Top of Given information

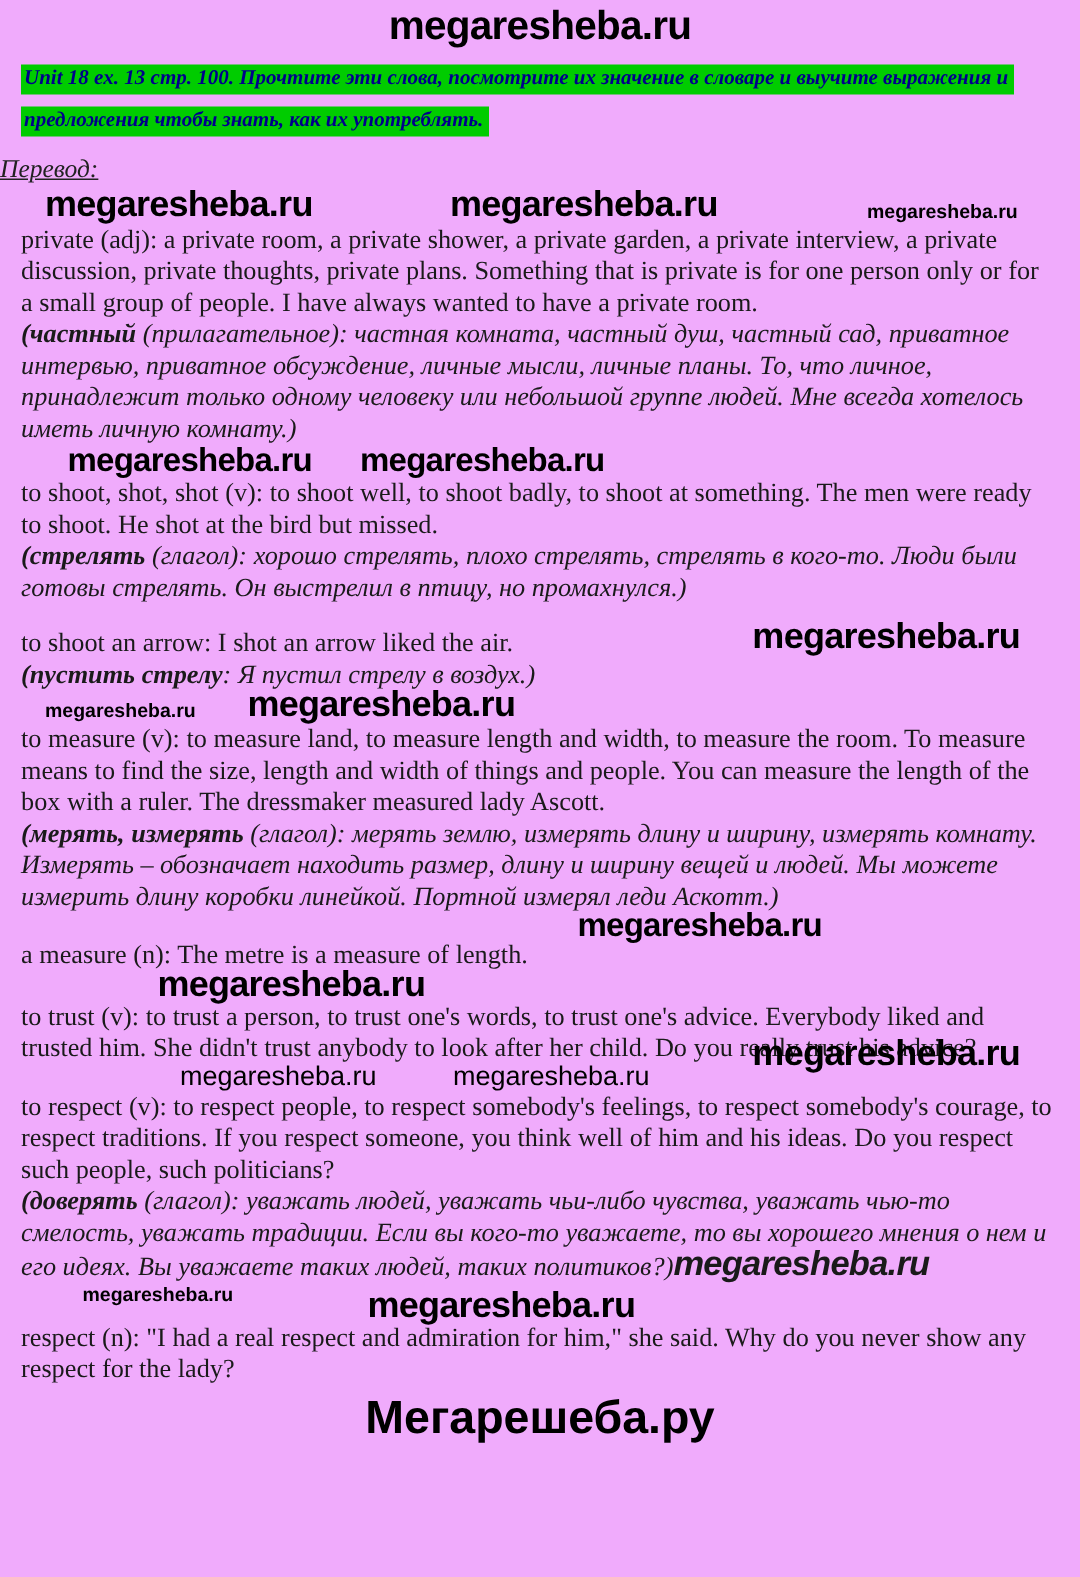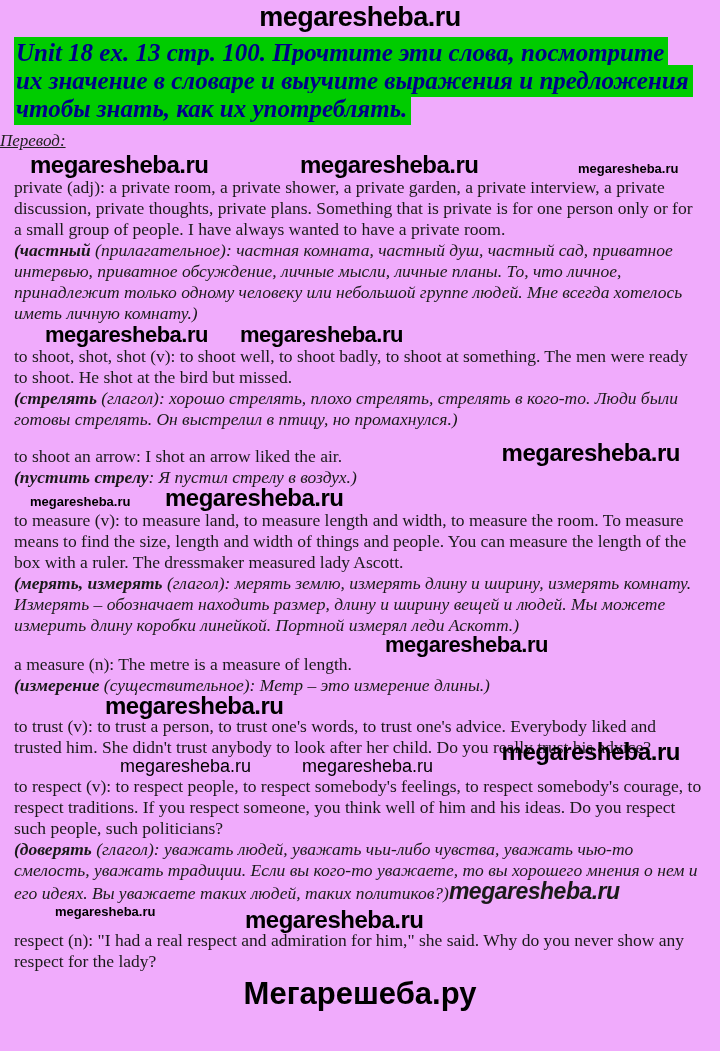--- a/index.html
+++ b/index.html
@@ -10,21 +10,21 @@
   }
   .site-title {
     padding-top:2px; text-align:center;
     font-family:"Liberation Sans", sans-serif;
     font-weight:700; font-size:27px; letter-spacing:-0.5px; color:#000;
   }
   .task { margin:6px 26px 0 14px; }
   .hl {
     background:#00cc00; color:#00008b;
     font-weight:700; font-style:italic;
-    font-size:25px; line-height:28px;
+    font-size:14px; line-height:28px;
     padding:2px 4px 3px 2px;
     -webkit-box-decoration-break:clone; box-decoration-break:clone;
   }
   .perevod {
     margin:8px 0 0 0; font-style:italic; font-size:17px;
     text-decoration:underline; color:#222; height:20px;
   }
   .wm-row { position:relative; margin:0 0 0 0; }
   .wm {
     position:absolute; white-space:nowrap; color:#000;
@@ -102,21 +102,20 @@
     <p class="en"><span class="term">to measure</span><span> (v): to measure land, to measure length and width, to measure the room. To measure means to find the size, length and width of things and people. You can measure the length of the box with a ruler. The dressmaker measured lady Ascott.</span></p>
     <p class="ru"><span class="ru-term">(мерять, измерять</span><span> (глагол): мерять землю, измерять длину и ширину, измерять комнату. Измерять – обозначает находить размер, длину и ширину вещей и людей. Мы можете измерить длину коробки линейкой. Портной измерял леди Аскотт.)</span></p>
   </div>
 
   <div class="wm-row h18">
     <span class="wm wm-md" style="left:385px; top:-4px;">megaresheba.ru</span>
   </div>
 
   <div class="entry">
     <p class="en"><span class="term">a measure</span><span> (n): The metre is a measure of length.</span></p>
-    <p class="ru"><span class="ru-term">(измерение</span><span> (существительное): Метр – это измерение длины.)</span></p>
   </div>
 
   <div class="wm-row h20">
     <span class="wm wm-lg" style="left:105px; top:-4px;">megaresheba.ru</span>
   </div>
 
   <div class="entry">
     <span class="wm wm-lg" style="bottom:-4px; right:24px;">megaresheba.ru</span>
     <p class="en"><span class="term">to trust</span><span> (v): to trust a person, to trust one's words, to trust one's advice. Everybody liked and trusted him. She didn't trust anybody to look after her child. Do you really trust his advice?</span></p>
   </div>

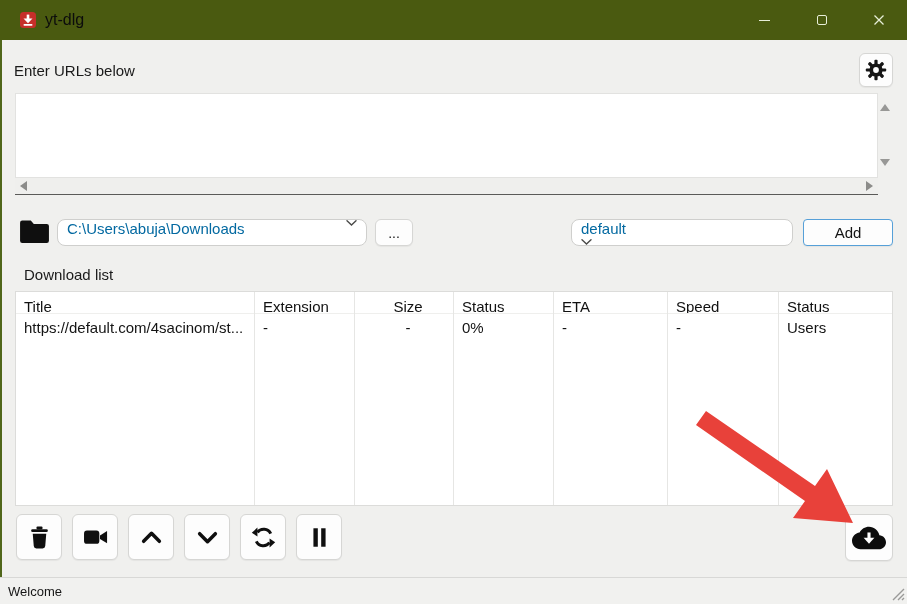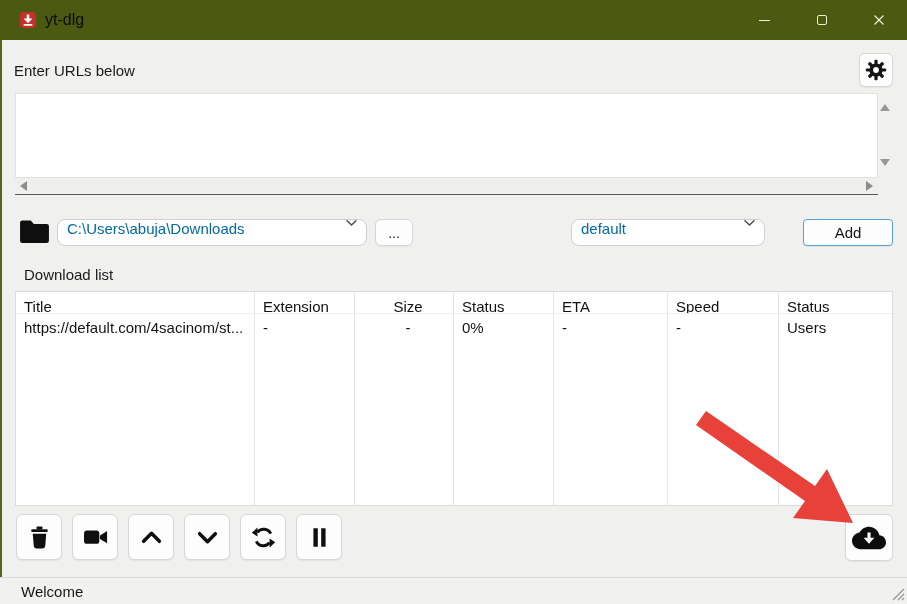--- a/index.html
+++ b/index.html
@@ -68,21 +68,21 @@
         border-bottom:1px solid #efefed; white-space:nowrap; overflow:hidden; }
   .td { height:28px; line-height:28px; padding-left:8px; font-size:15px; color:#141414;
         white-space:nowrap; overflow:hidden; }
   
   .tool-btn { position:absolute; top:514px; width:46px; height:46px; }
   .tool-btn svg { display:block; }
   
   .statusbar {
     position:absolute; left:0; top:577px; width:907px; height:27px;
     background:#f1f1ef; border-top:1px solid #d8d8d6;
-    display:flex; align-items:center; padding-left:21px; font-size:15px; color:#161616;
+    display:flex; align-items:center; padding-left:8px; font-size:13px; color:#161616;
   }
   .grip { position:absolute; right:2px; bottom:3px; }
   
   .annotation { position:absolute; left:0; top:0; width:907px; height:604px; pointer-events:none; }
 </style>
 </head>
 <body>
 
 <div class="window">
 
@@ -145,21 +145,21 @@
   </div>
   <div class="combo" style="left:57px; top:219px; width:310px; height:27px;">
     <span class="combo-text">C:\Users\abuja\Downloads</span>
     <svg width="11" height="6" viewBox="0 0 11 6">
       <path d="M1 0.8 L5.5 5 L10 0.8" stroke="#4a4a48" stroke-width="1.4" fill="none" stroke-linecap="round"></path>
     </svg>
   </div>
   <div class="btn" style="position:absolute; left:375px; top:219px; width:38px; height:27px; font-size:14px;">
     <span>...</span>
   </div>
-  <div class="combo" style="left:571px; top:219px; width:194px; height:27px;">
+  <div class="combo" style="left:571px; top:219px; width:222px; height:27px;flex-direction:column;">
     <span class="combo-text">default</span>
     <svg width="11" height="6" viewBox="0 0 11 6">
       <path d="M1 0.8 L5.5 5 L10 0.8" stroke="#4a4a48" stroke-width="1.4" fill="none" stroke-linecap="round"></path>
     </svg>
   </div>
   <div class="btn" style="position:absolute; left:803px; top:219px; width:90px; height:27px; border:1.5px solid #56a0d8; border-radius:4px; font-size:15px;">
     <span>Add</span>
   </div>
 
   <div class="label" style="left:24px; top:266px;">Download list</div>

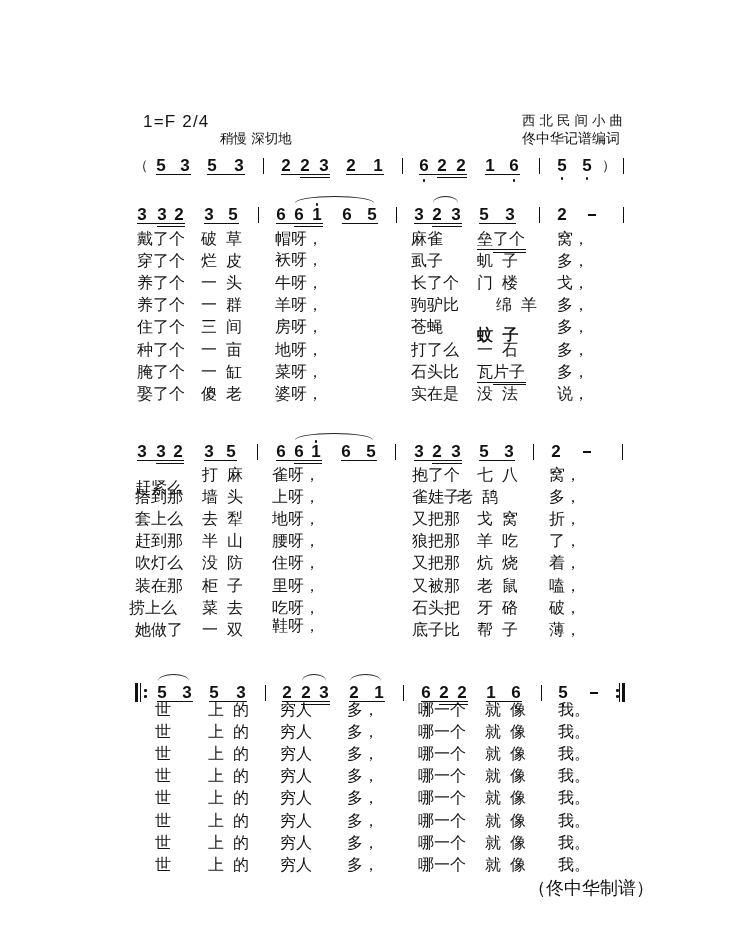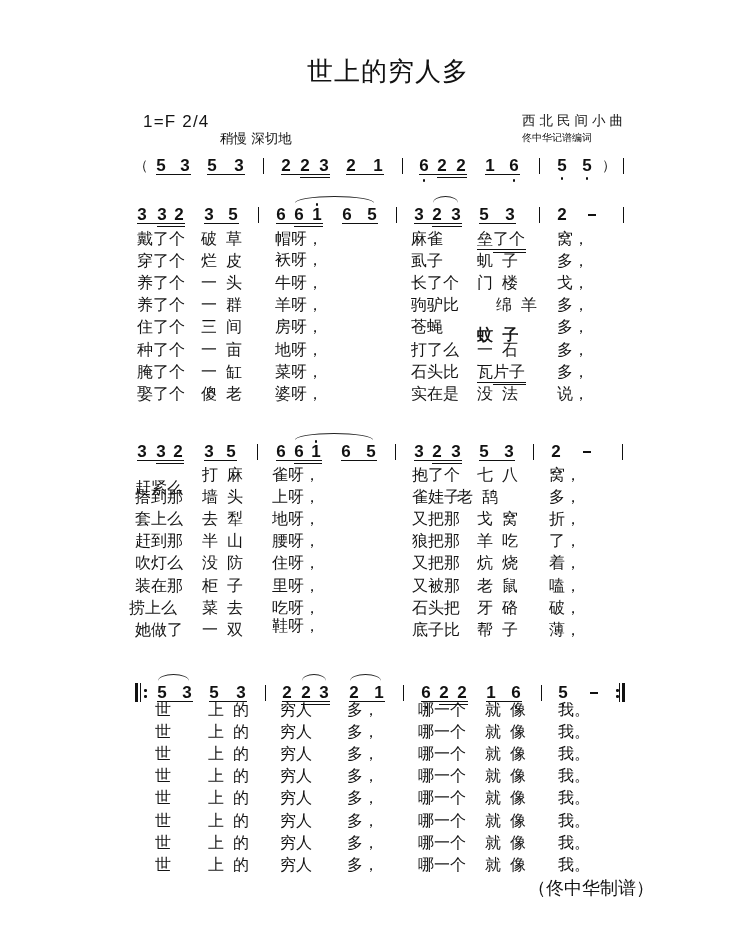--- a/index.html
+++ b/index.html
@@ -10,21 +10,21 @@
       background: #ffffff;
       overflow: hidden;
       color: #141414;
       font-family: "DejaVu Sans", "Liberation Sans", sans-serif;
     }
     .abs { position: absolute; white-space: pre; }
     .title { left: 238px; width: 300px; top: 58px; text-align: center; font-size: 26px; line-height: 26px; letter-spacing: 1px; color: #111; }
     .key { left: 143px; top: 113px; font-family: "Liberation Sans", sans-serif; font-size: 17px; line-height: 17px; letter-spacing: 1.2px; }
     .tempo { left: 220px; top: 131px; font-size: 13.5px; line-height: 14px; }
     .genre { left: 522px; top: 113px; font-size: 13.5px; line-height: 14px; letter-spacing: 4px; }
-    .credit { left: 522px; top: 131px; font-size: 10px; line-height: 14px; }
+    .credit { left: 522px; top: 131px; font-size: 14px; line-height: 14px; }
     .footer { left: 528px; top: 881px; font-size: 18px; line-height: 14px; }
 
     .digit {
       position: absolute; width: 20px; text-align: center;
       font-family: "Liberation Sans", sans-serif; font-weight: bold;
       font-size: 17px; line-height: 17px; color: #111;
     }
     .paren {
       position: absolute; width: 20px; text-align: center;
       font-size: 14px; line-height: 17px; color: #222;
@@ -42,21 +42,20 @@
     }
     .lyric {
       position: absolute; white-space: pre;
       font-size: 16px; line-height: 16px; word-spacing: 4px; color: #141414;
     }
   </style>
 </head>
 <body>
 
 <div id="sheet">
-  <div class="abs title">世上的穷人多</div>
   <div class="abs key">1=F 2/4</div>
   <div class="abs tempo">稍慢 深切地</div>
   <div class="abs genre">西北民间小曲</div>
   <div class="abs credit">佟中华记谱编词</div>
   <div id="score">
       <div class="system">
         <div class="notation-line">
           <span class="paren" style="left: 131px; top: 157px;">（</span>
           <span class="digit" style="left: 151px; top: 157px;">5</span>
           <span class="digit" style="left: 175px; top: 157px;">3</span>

Bottom of Given information

**Work required:** For the data above, give the number of lines in which the word "combo" appears, and nothing more.

**Answer space:** 5